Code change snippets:
_ _ _ _ _ _ _

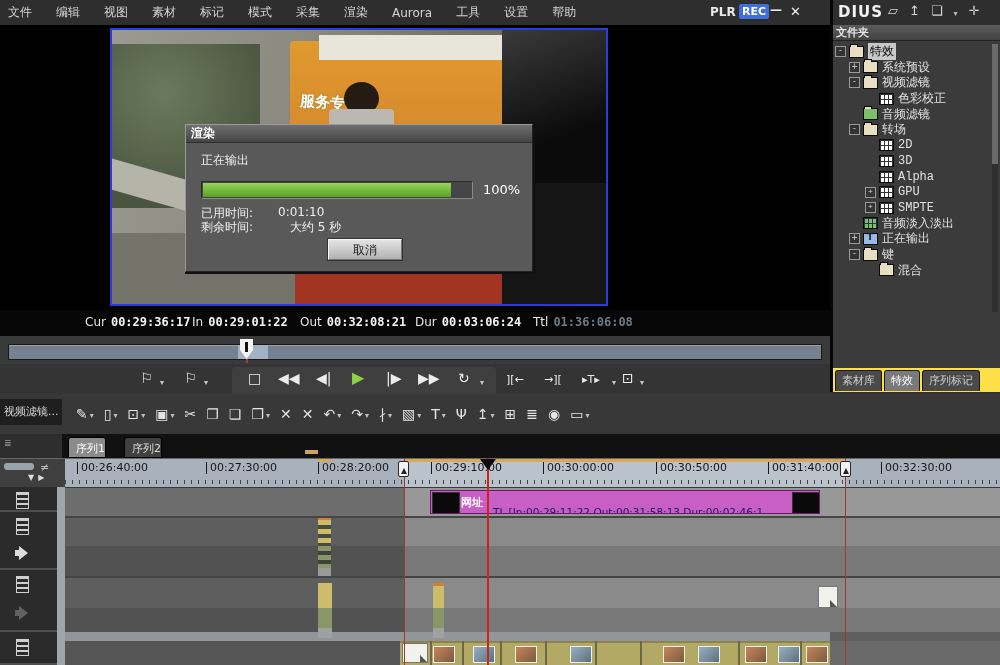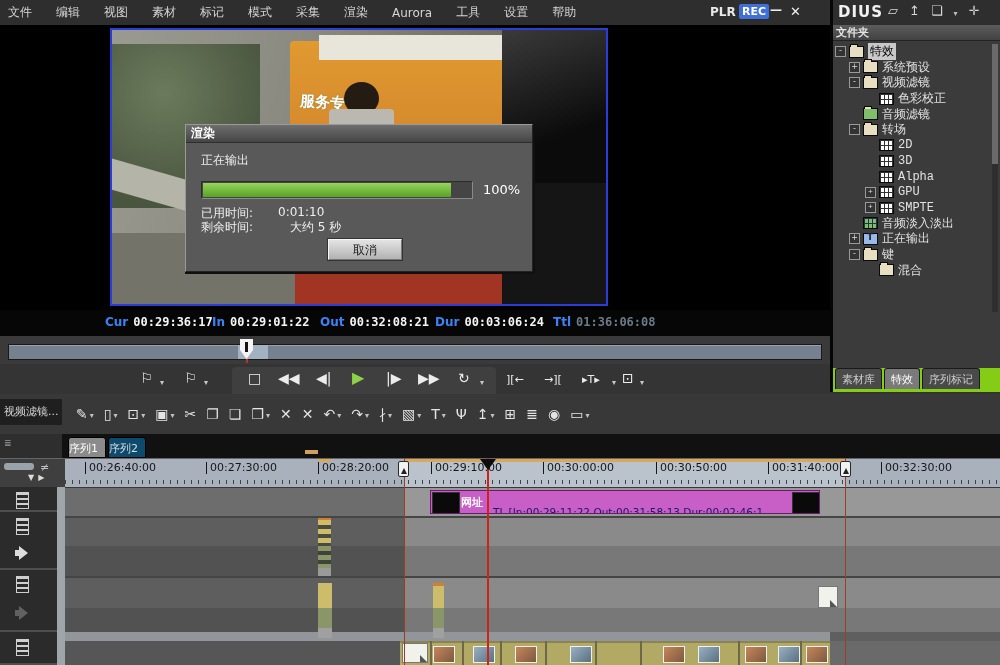--- a/index.html
+++ b/index.html
@@ -57,7 +57,7 @@
   
   .tcbar{left:0;top:310px;width:830px;height:26px;background:#060606;}
   .tcpair{position:absolute;top:5px;display:flex;gap:5px;align-items:baseline;}
-  .tclab{color:#3b82f6;font-weight:bold;font-size:12px;margin-left:20px;}
+  .tclab{color:#e5e5e5;font-weight:normal;font-size:12px;}
   .tcval{color:#f4f4f4;font-family:"DejaVu Sans Mono",monospace;font-weight:bold;font-size:12px;}
   .tcttl .tcval{color:#6d7a88;}
 

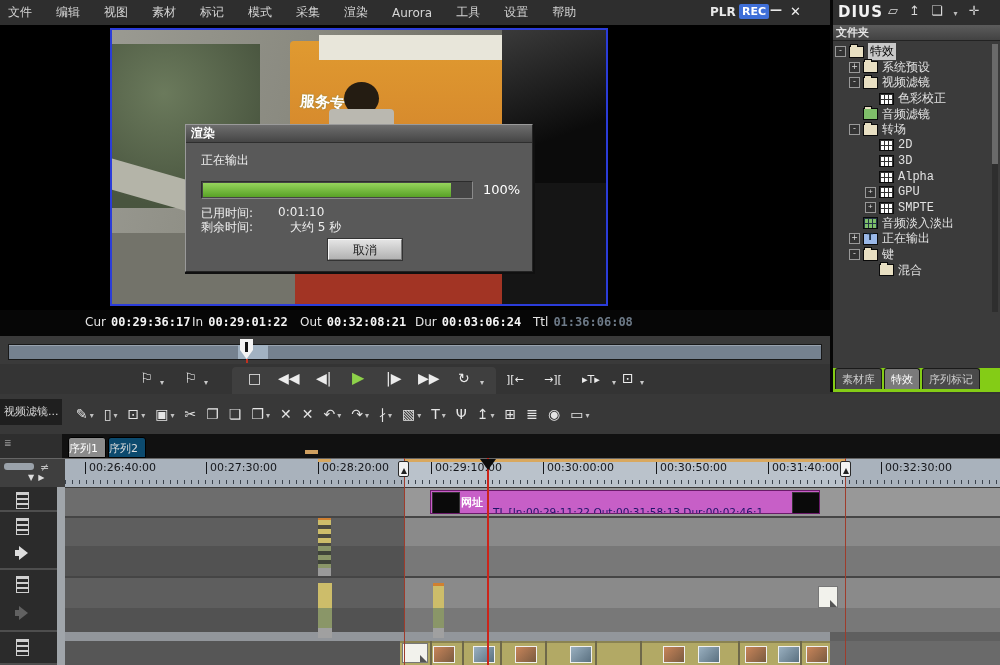--- a/index.html
+++ b/index.html
@@ -100,7 +100,7 @@
   .tlabel.sel{background:#c9c9c9;color:#000;padding:0 2px;}
   .vscroll{position:absolute;right:2px;top:19px;width:6px;height:268px;background:#2e2e2e;}
   .vthumb{position:absolute;left:0;top:0;width:6px;height:120px;background:#6a6a6a;}
-  .ptabs{position:absolute;left:0;top:343px;right:0;height:24px;background:#84cc16;display:flex;align-items:flex-start;font-family:Liberation Serif, serif;}
+  .ptabs{position:absolute;left:0;top:343px;right:0;height:24px;background:#fde047;display:flex;align-items:center;}
   .ptab{height:20px;line-height:20px;padding:0 6px;font-size:11px;color:#cfcfcf;background:#4a4a4a;border:1px solid #1a1a1a;border-bottom:none;border-radius:3px 3px 0 0;margin-left:2px;}
   .ptab.active{background:#7a7a7a;color:#fff;}
 

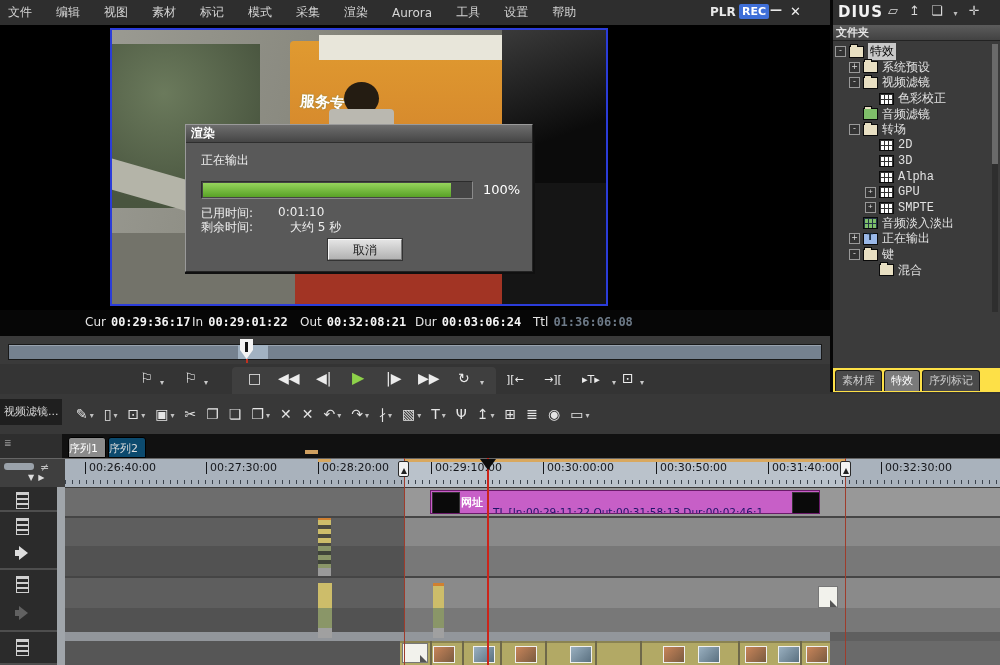--- a/index.html
+++ b/index.html
@@ -111,7 +111,7 @@
   .tbtn{display:flex;align-items:flex-end;gap:2px;color:#e4e4e4;font-size:14px;cursor:default;}
   .tbtn .caret{font-size:8px;color:#c0c0c0;padding-bottom:2px;}
   .tabstrip{position:absolute;left:62px;top:40px;width:938px;height:24px;background:#111;}
-  .seqtab{position:absolute;top:3px;height:21px;line-height:21px;text-align:left;font-size:11px;border-radius:3px 3px 0 0;border:1px solid #000;box-sizing:border-box;}
+  .seqtab{position:absolute;top:3px;height:21px;line-height:21px;text-align:right;font-size:11px;border-radius:3px 3px 0 0;border:1px solid #000;box-sizing:border-box;}
   .seqtab.t1{left:6px;width:38px;background:#8b8b8b;color:#fff;}
   .seqtab.t2{left:46px;width:38px;background:#0c4a6e;color:#ddd;}
   .tlleft1{position:absolute;left:0;top:40px;width:62px;height:24px;background:#2e2e2e;color:#9a9a9a;font-size:9px;padding:4px 0 0 4px;box-sizing:border-box;}

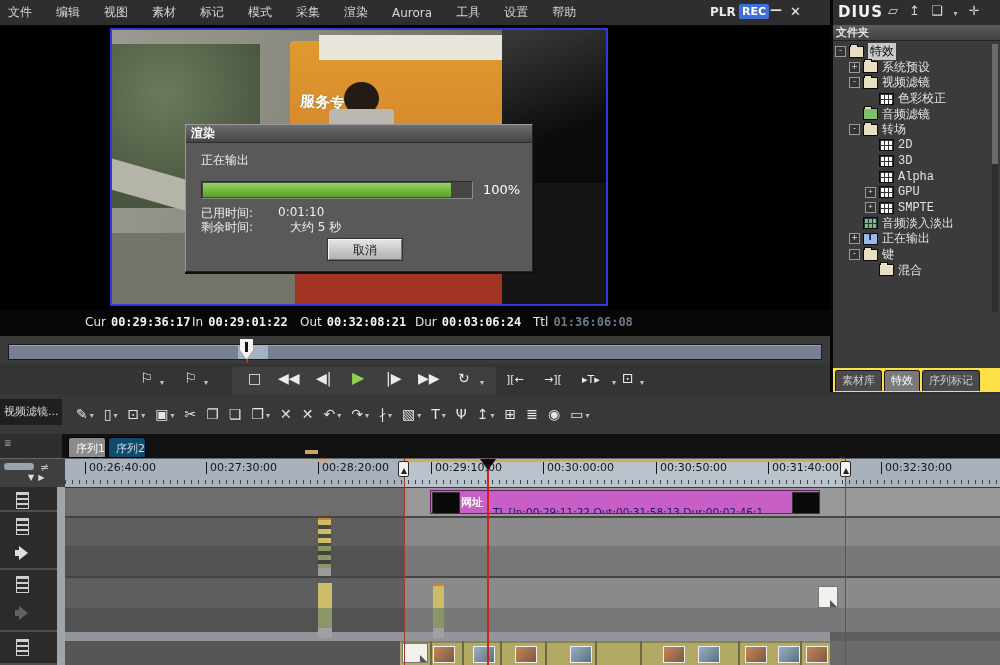--- a/index.html
+++ b/index.html
@@ -113,7 +113,7 @@
   .tabstrip{position:absolute;left:62px;top:40px;width:938px;height:24px;background:#111;}
   .seqtab{position:absolute;top:3px;height:21px;line-height:21px;text-align:right;font-size:11px;border-radius:3px 3px 0 0;border:1px solid #000;box-sizing:border-box;}
   .seqtab.t1{left:6px;width:38px;background:#8b8b8b;color:#fff;}
-  .seqtab.t2{left:46px;width:38px;background:#0c4a6e;color:#ddd;}
+  .seqtab.t2{left:62px;width:38px;background:#404040;color:#ddd;}
   .tlleft1{position:absolute;left:0;top:40px;width:62px;height:24px;background:#2e2e2e;color:#9a9a9a;font-size:9px;padding:4px 0 0 4px;box-sizing:border-box;}
 
   

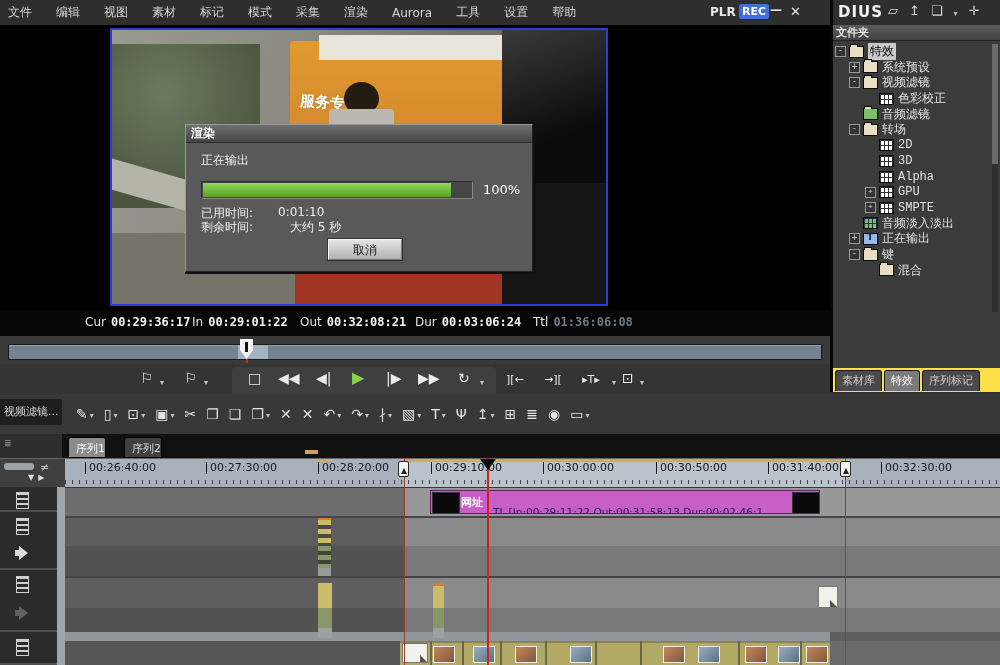--- a/index.html
+++ b/index.html
@@ -473,7 +473,7 @@
     <div class="ruler">
       <div class="inoutband"></div>
       <div class="rmark"></div>
-      <span class="rtick" style="left:20px">00:26:40:00</span>
+      <span class="rtick" style="left:12px">00:26:40:00</span>
       <span class="rtick" style="left:141px">00:27:30:00</span>
       <span class="rtick" style="left:253px">00:28:20:00</span>
       <span class="rtick" style="left:366px">00:29:10:00</span>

_ _ _ _ _ _ _

PROBLEM DETAILS:
Please write out all the entries above exactly, but leave out the pictures.

COMPLETED EXERCISE:
--- a/index.html
+++ b/index.html
@@ -57,7 +57,7 @@
   
   .tcbar{left:0;top:310px;width:830px;height:26px;background:#060606;}
   .tcpair{position:absolute;top:5px;display:flex;gap:5px;align-items:baseline;}
-  .tclab{color:#3b82f6;font-weight:bold;font-size:12px;margin-left:20px;}
+  .tclab{color:#e5e5e5;font-weight:normal;font-size:12px;}
   .tcval{color:#f4f4f4;font-family:"DejaVu Sans Mono",monospace;font-weight:bold;font-size:12px;}
   .tcttl .tcval{color:#6d7a88;}
 

--- a/index.html
+++ b/index.html
@@ -100,7 +100,7 @@
   .tlabel.sel{background:#c9c9c9;color:#000;padding:0 2px;}
   .vscroll{position:absolute;right:2px;top:19px;width:6px;height:268px;background:#2e2e2e;}
   .vthumb{position:absolute;left:0;top:0;width:6px;height:120px;background:#6a6a6a;}
-  .ptabs{position:absolute;left:0;top:343px;right:0;height:24px;background:#84cc16;display:flex;align-items:flex-start;font-family:Liberation Serif, serif;}
+  .ptabs{position:absolute;left:0;top:343px;right:0;height:24px;background:#fde047;display:flex;align-items:center;}
   .ptab{height:20px;line-height:20px;padding:0 6px;font-size:11px;color:#cfcfcf;background:#4a4a4a;border:1px solid #1a1a1a;border-bottom:none;border-radius:3px 3px 0 0;margin-left:2px;}
   .ptab.active{background:#7a7a7a;color:#fff;}
 

--- a/index.html
+++ b/index.html
@@ -111,7 +111,7 @@
   .tbtn{display:flex;align-items:flex-end;gap:2px;color:#e4e4e4;font-size:14px;cursor:default;}
   .tbtn .caret{font-size:8px;color:#c0c0c0;padding-bottom:2px;}
   .tabstrip{position:absolute;left:62px;top:40px;width:938px;height:24px;background:#111;}
-  .seqtab{position:absolute;top:3px;height:21px;line-height:21px;text-align:left;font-size:11px;border-radius:3px 3px 0 0;border:1px solid #000;box-sizing:border-box;}
+  .seqtab{position:absolute;top:3px;height:21px;line-height:21px;text-align:right;font-size:11px;border-radius:3px 3px 0 0;border:1px solid #000;box-sizing:border-box;}
   .seqtab.t1{left:6px;width:38px;background:#8b8b8b;color:#fff;}
   .seqtab.t2{left:46px;width:38px;background:#0c4a6e;color:#ddd;}
   .tlleft1{position:absolute;left:0;top:40px;width:62px;height:24px;background:#2e2e2e;color:#9a9a9a;font-size:9px;padding:4px 0 0 4px;box-sizing:border-box;}

--- a/index.html
+++ b/index.html
@@ -113,7 +113,7 @@
   .tabstrip{position:absolute;left:62px;top:40px;width:938px;height:24px;background:#111;}
   .seqtab{position:absolute;top:3px;height:21px;line-height:21px;text-align:right;font-size:11px;border-radius:3px 3px 0 0;border:1px solid #000;box-sizing:border-box;}
   .seqtab.t1{left:6px;width:38px;background:#8b8b8b;color:#fff;}
-  .seqtab.t2{left:46px;width:38px;background:#0c4a6e;color:#ddd;}
+  .seqtab.t2{left:62px;width:38px;background:#404040;color:#ddd;}
   .tlleft1{position:absolute;left:0;top:40px;width:62px;height:24px;background:#2e2e2e;color:#9a9a9a;font-size:9px;padding:4px 0 0 4px;box-sizing:border-box;}
 
   

--- a/index.html
+++ b/index.html
@@ -473,7 +473,7 @@
     <div class="ruler">
       <div class="inoutband"></div>
       <div class="rmark"></div>
-      <span class="rtick" style="left:20px">00:26:40:00</span>
+      <span class="rtick" style="left:12px">00:26:40:00</span>
       <span class="rtick" style="left:141px">00:27:30:00</span>
       <span class="rtick" style="left:253px">00:28:20:00</span>
       <span class="rtick" style="left:366px">00:29:10:00</span>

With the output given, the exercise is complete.